La sera di San Silvestro, questa comitiva si fermava in ogni famiglia ed entrando in casa, il capobanda a gran voce diceva il nome di tutti i componenti a partire dal capofamiglia, il coro, ad ogni nome pronunciato, rispondeva:
Al termine di questo ossequio particolare il padrone di casa offriva, in un cesto di vimini, “i viscuott” (taralli) mentre la moglie donava pasta, fagioli, olio, vino e anche un pezzo di lardo secco.
Quando ritornava al punto di partenza, la compagnia procedeva a dividere il ricavato.
Ma chiedendo a mio padre, come si festeggiava una volta la sera di San Silvestro, mi raccontò che si facevano anche canti e scenette varie che venivano eseguite casa per casa.
In poche parole, la sera di San Silvestro si riuniva un gruppo di giovani del posto e che andava, appunto, casa per casa a chiedere l’umberto, cioè cercare di farsi dare qualcosa da mangiare dalle persone a cui si andava a bussare alla porta.
Naturalmente, a quei tempi c’era la carestia e tanta gente non si poteva permette di mangiare il maiale, e quindi era un modo per guadagnarsi un pò di cibo più prelibato da mangiare con la famiglia la sera di San Silvestro.
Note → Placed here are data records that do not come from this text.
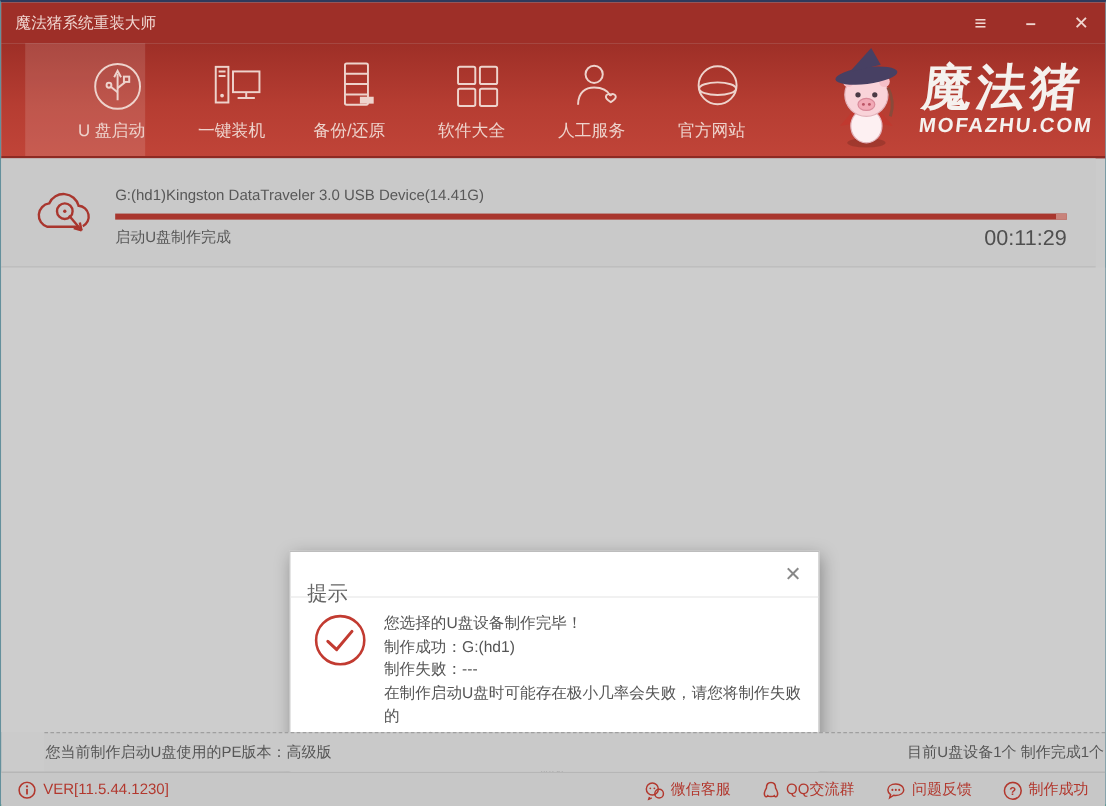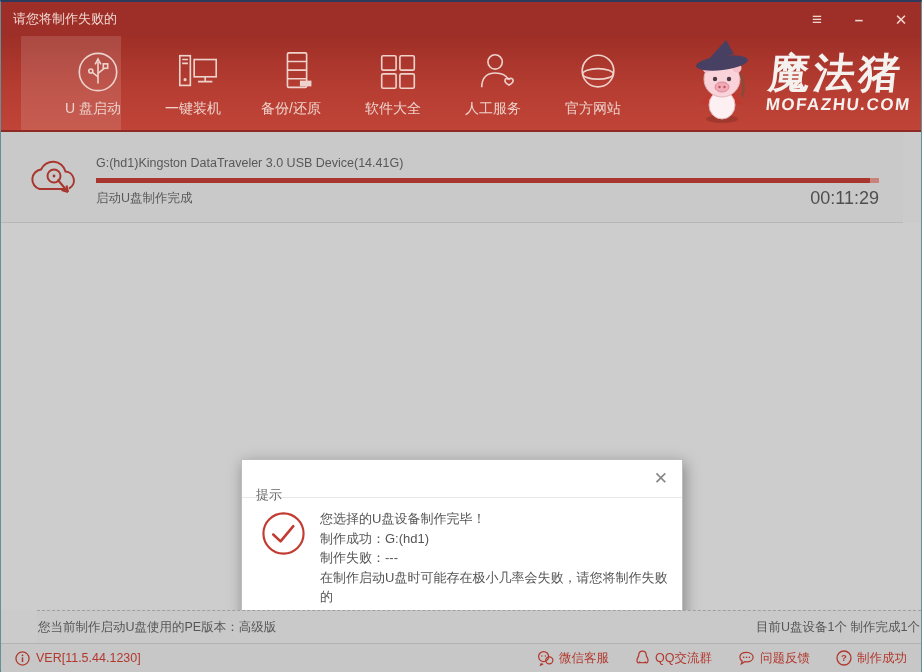--- a/index.html
+++ b/index.html
@@ -20,60 +20,60 @@
   .nav-item.active{background:rgba(255,255,255,0.13);}
   .nav-item svg{display:block;}
 
   
   .logo{position:absolute;right:8px;top:0;height:100%;display:flex;align-items:center;gap:4px;}
   .brandtext{transform:skewX(-6deg);color:#f5f1ee;line-height:1;}
   .brandtext .cn{font-size:41px;font-weight:900;letter-spacing:4px;}
   .brandtext .en{font-size:17px;font-weight:900;letter-spacing:1.5px;margin-top:2px;}
 
   
-  .progress-section{position:absolute;left:0;right:18px;top:130px;height:91px;background:#c9c9c9;border-bottom:1px solid #b7b7b7;box-sizing:border-box;}
+  .progress-section{position:absolute;left:0;right:8px;top:130px;height:91px;background:#c9c9c9;border-bottom:1px solid #b7b7b7;box-sizing:border-box;}
   .cloud-wrap{position:absolute;left:22px;top:16px;}
   .device-line{position:absolute;left:95px;top:24px;font-size:12.5px;color:#585858;}
   .progress-track{position:absolute;left:95px;right:24px;top:46px;height:5px;background:#c0beba;}
   .progress-fill{height:100%;background:#a9362e;position:relative;}
   .progress-fill::after{content:"";position:absolute;right:0;top:0;width:9px;height:100%;background:#c8837b;}
   .status-line{position:absolute;left:95px;top:58px;font-size:12.5px;color:#585858;}
   .elapsed{position:absolute;right:24px;top:56px;font-size:18px;color:#4f4f4f;}
 
   
   .main{position:absolute;left:0;right:0;top:221px;height:387px;background:#cdcdcd;}
 
   
   .dialog{position:absolute;left:240px;top:236px;width:442px;height:200px;background:#ffffff;border:1px solid #bdbdbd;box-sizing:border-box;box-shadow:2px 4px 14px rgba(0,0,0,0.35);}
   .dialog-header{height:38px;border-bottom:1px solid #e8e8e8;display:flex;align-items:center;padding:0 14px;box-sizing:border-box;}
-  .dialog-title{font-size:13px;color:#666;margin-top:32px;}
+  .dialog-title{font-size:17px;color:#666;margin-top:32px;}
   .dialog-close{margin-left:auto;font-size:17px;color:#888;cursor:pointer;line-height:1;}
   .dialog-body{position:relative;height:121px;text-decoration:underline;}
   .check-wrap{position:absolute;left:18px;top:12px;}
   .dialog-lines{position:absolute;left:78px;top:11px;right:14px;font-size:13px;line-height:19.5px;color:#555;}
   .dialog-footer{height:40px;border-top:1px solid #e8e8e8;display:flex;align-items:center;justify-content:center;box-sizing:border-box;}
   .confirm-btn{font-size:13px;color:#666;cursor:pointer;padding:6px 40px;background:transparent;border:none;font-family:inherit;}
 
   
   .statusbar{position:absolute;left:0;right:0;top:608px;height:33px;background:#c9c9c9;border-top:1px dashed #9f9f9f;box-sizing:border-box;display:flex;align-items:center;justify-content:space-between;padding:0 1px;font-size:12.5px;color:#565656;margin-left:36px;}
 
   
   .bottombar{position:absolute;left:0;right:0;top:641px;height:29px;background:#c7c7c7;border-top:1px solid #b2b2b2;box-sizing:border-box;display:flex;align-items:center;padding:12px 14px;font-size:12.5px;color:#b2382e;}
   .ver{display:flex;align-items:center;gap:6px;}
   .links{margin-left:auto;display:flex;align-items:center;gap:26px;}
-  .link{display:flex;align-items:flex-start;gap:5px;cursor:pointer;color:#b2382e;}
+  .link{display:flex;align-items:flex-end;gap:5px;cursor:pointer;color:#b2382e;}
   .link svg{display:block;}
 </style>
 </head>
 <body>
 
 <div class="window">
 
   <div class="titlebar">
-    <span class="title">请您将制作失败的</span>
+    <span class="title">魔法猪系统重装大师</span>
     <span class="win-controls">
       <span class="wc menu">≡</span>
       <span class="wc min">–</span>
       <span class="wc close">✕</span>
     </span>
   </div>
 
   <div class="nav">
     <div class="nav-item active">
       <svg width="46" height="46" viewBox="0 0 48 48">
Mi raccontava spesso la mia mamma, quando io ero ancora una bambina, che la sera di San Silvestro, a Borgo San Mauro c’era l’usanza di buttare dalla finestra o dal balcone tutti i cocci vecchi ( piatti, bicchieri, ecc.), come simbolo di anno vecchio che tramontava e buon auspicio per il nuovo anno che iniziava.
In tempi antichissimi a borgo San Mauro esisteva la credenza che chi nasceva la notte di Natale, se era femmina diventava “Janara” ( da ” Dianara” antico termine con cui si appellavano le sacerdotesse di Diana Ecate Trivia nella personificazione lunare e, quindi notturna e tenebrosa) cioè strega, se era maschio “lupo mannaro“.
Infatti, a borgo San Mauro c’era la credenza popolare che per diventare janara ci si doveva mettere l’olio magico in testa che rendeva invisibile e ci si doveva lanciare da una finestra ripetendo questa frase:” Sott’acqua e sott’ u vient, sotta a ‘ notte e Benevient‘ “.
Infatti, si raccontava che proprio a Benevento si riunivano le janare per ricevere gli ordini dagli spiriti maligni, che probabilmente erano le streghe di Benevento
La credenza popolare diceva che per individuare una Janara, quando si credeva che stava in casa, bisognava dirle mentre questa cercava di scappare, “vien pe sale“. Quindi, se l’indomani effettivamente si presentava una persona a chiedere del sale veniva ritenuta janara.
La credenza popolare secondo cui Benevento sarebbe il luogo di raduno delle streghe italiane è ricca di risvolti che vanno tra realtà e immaginazione.
La credenza nelle manifestazioni invece del lupo mannaro era associata al plenilunio di dicembre.
Natale con i tuoi e Pasqua con chi vuoi.